== PROMPT ==
Below this line is a listing that includes pictures. Copy exactly, and only, the lines from the one containing "text-align: left ->" through the one containing "at baseline, n"; the pictures do not go in the copy.

== DATA SECTION ==
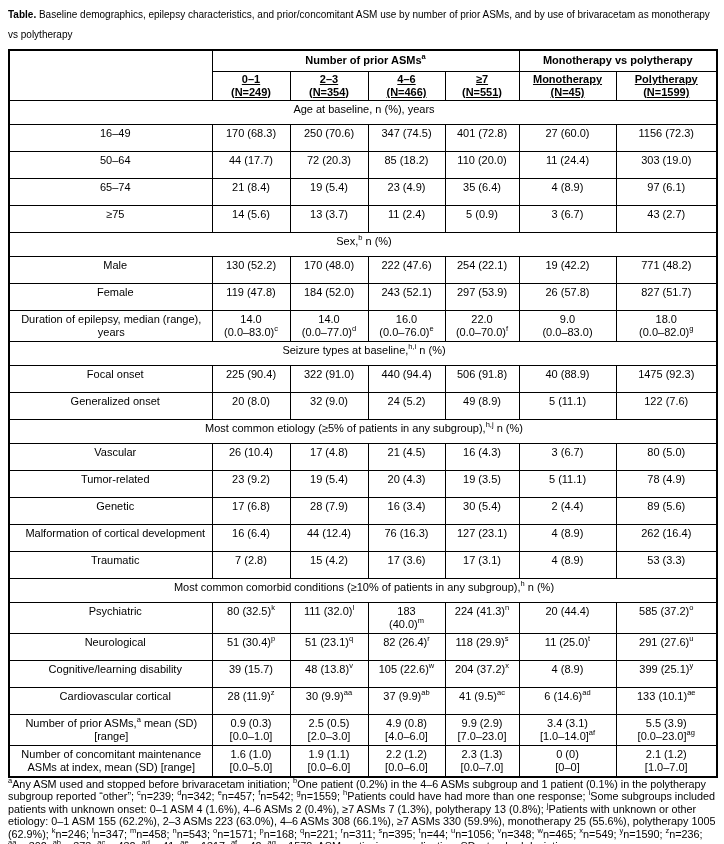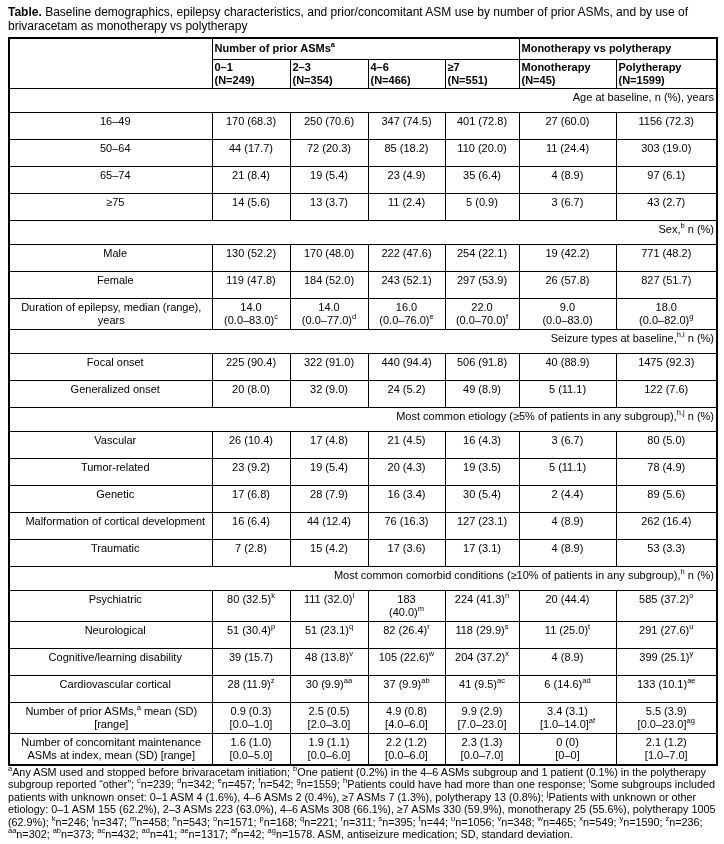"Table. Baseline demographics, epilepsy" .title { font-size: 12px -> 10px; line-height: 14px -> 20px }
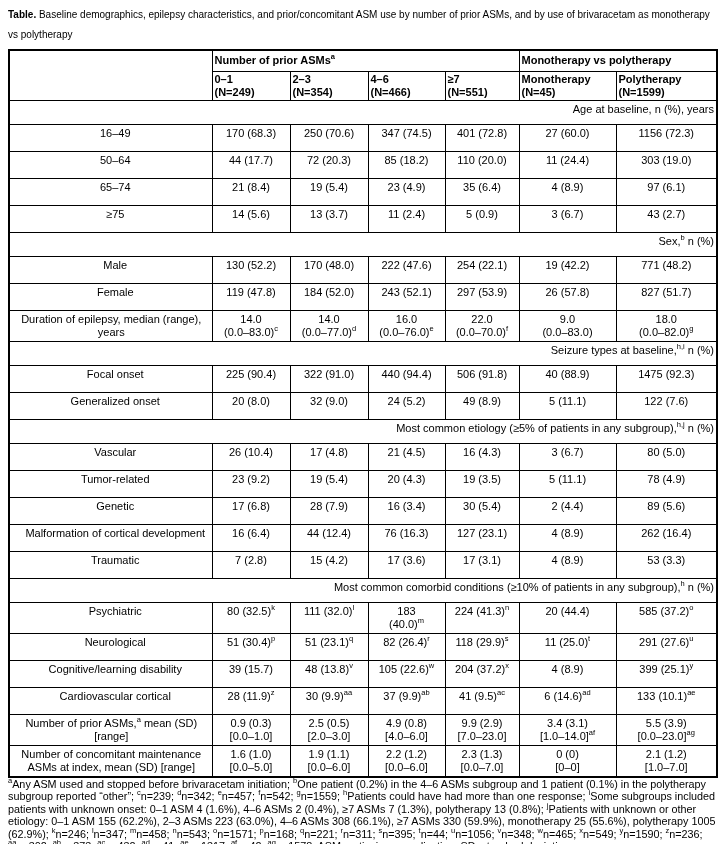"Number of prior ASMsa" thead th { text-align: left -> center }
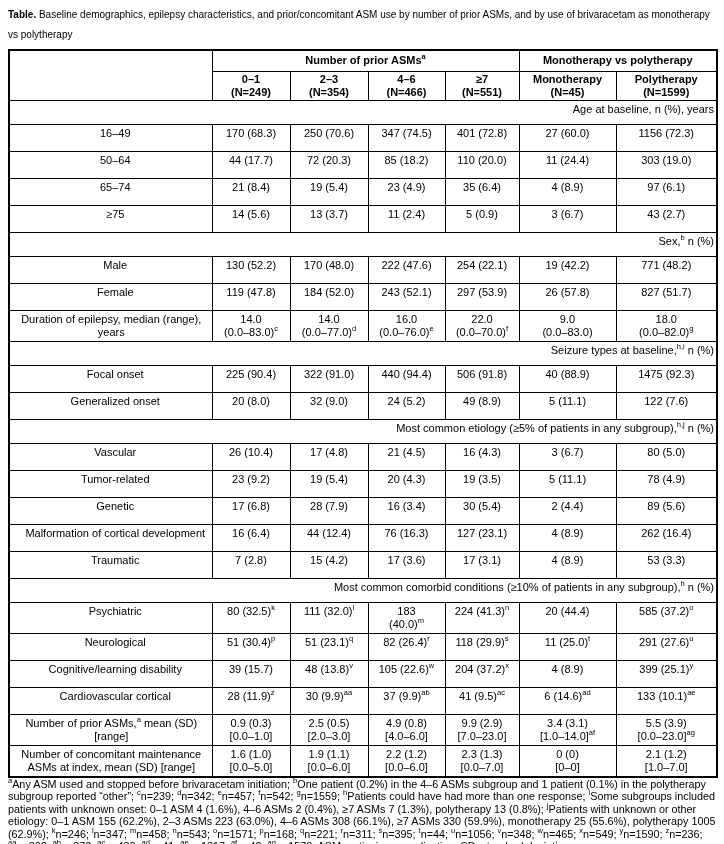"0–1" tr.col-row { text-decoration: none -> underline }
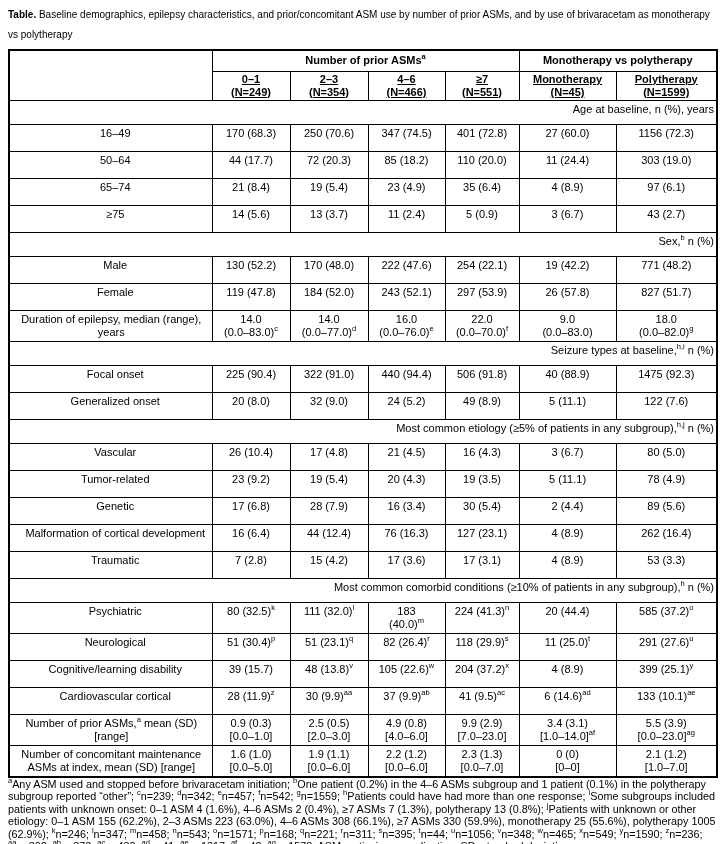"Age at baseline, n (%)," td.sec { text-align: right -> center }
--
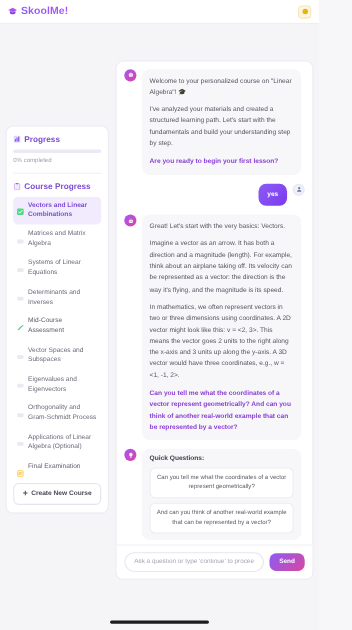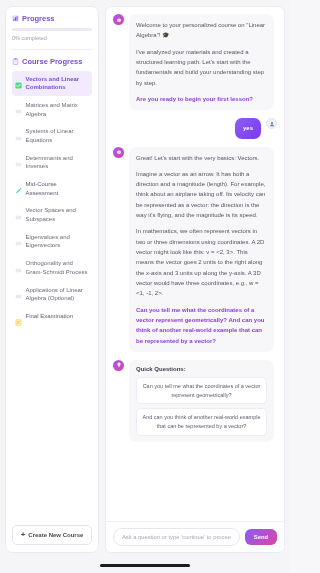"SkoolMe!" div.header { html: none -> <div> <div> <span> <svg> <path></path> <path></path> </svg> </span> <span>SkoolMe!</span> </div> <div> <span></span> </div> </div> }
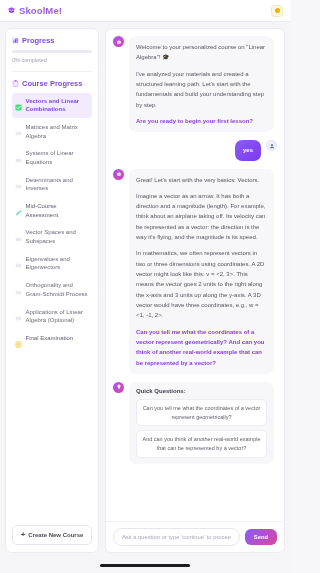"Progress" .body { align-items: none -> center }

== RESULT BELOW ==
"Number of prior ASMsa" thead th { text-align: left -> center }
"0–1" tr.col-row { text-decoration: none -> underline }
"Age at baseline, n (%)," td.sec { text-align: right -> center }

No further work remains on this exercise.